*Exercise*
Retype the listing exactly, with no images.
____ Data provided
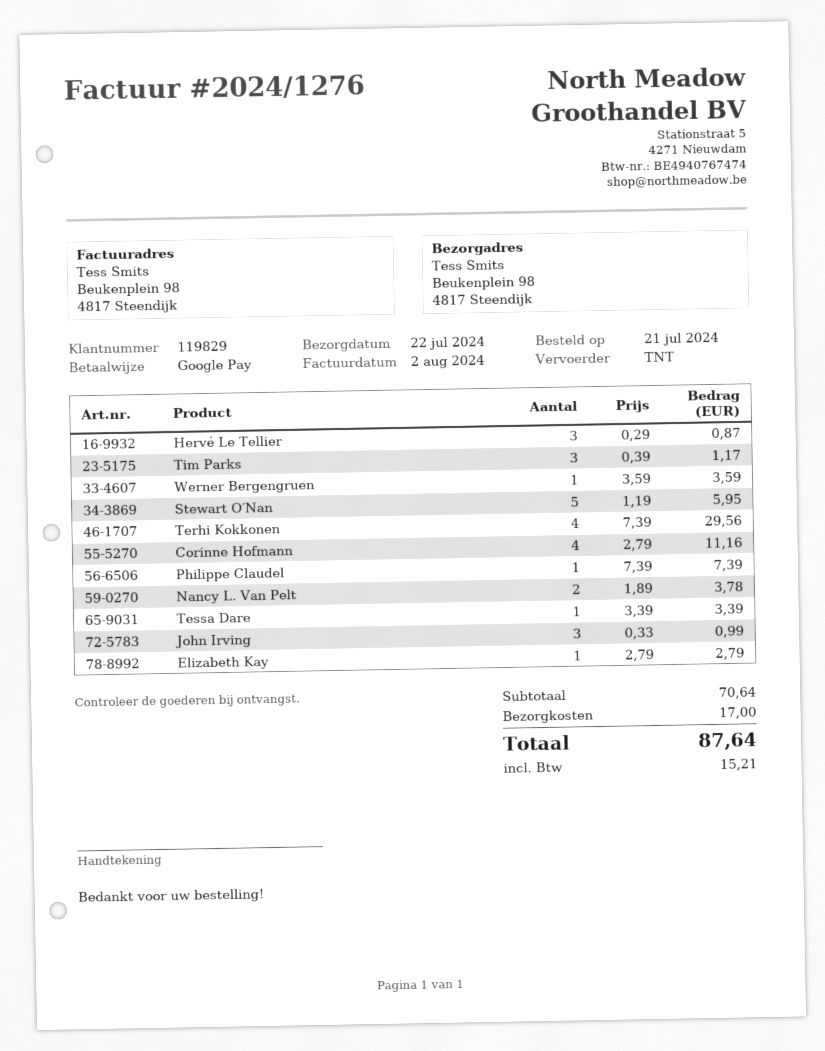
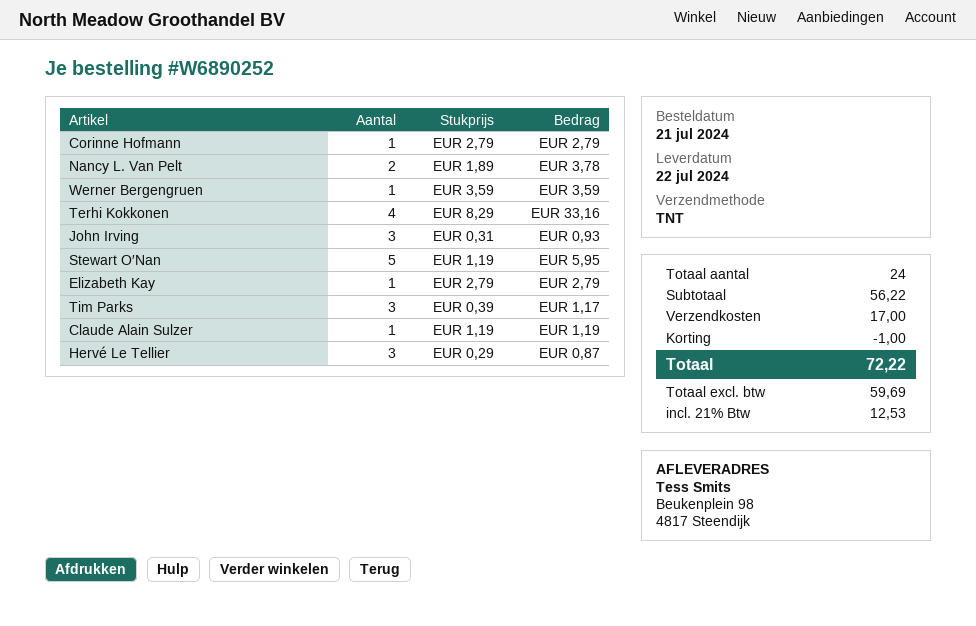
Terhi Kokkonen: 4 x 7.39 = 29.56 -> 4 x 8.29 = 33.16
Corinne Hofmann: 4 x 2.79 = 11.16 -> 1 x 2.79 = 2.79
Philippe Claudel: 1 x 7.39 = 7.39 -> none
Tessa Dare: 1 x 3.39 = 3.39 -> none
John Irving: 3 x 0.33 = 0.99 -> 3 x 0.31 = 0.93
Claude Alain Sulzer: none -> 1 x 1.19 = 1.19
subtotal: 70.64 -> 56.22
discount: none -> 1.00
tax: 15.21 -> 12.53
total: 87.64 -> 72.22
________
*Answer*
Terhi Kokkonen: 4 x 7.39 = 29.56 -> 4 x 8.29 = 33.16
Corinne Hofmann: 4 x 2.79 = 11.16 -> 1 x 2.79 = 2.79
Philippe Claudel: 1 x 7.39 = 7.39 -> none
Tessa Dare: 1 x 3.39 = 3.39 -> none
John Irving: 3 x 0.33 = 0.99 -> 3 x 0.31 = 0.93
Claude Alain Sulzer: none -> 1 x 1.19 = 1.19
subtotal: 70.64 -> 56.22
discount: none -> 1.00
tax: 15.21 -> 12.53
total: 87.64 -> 72.22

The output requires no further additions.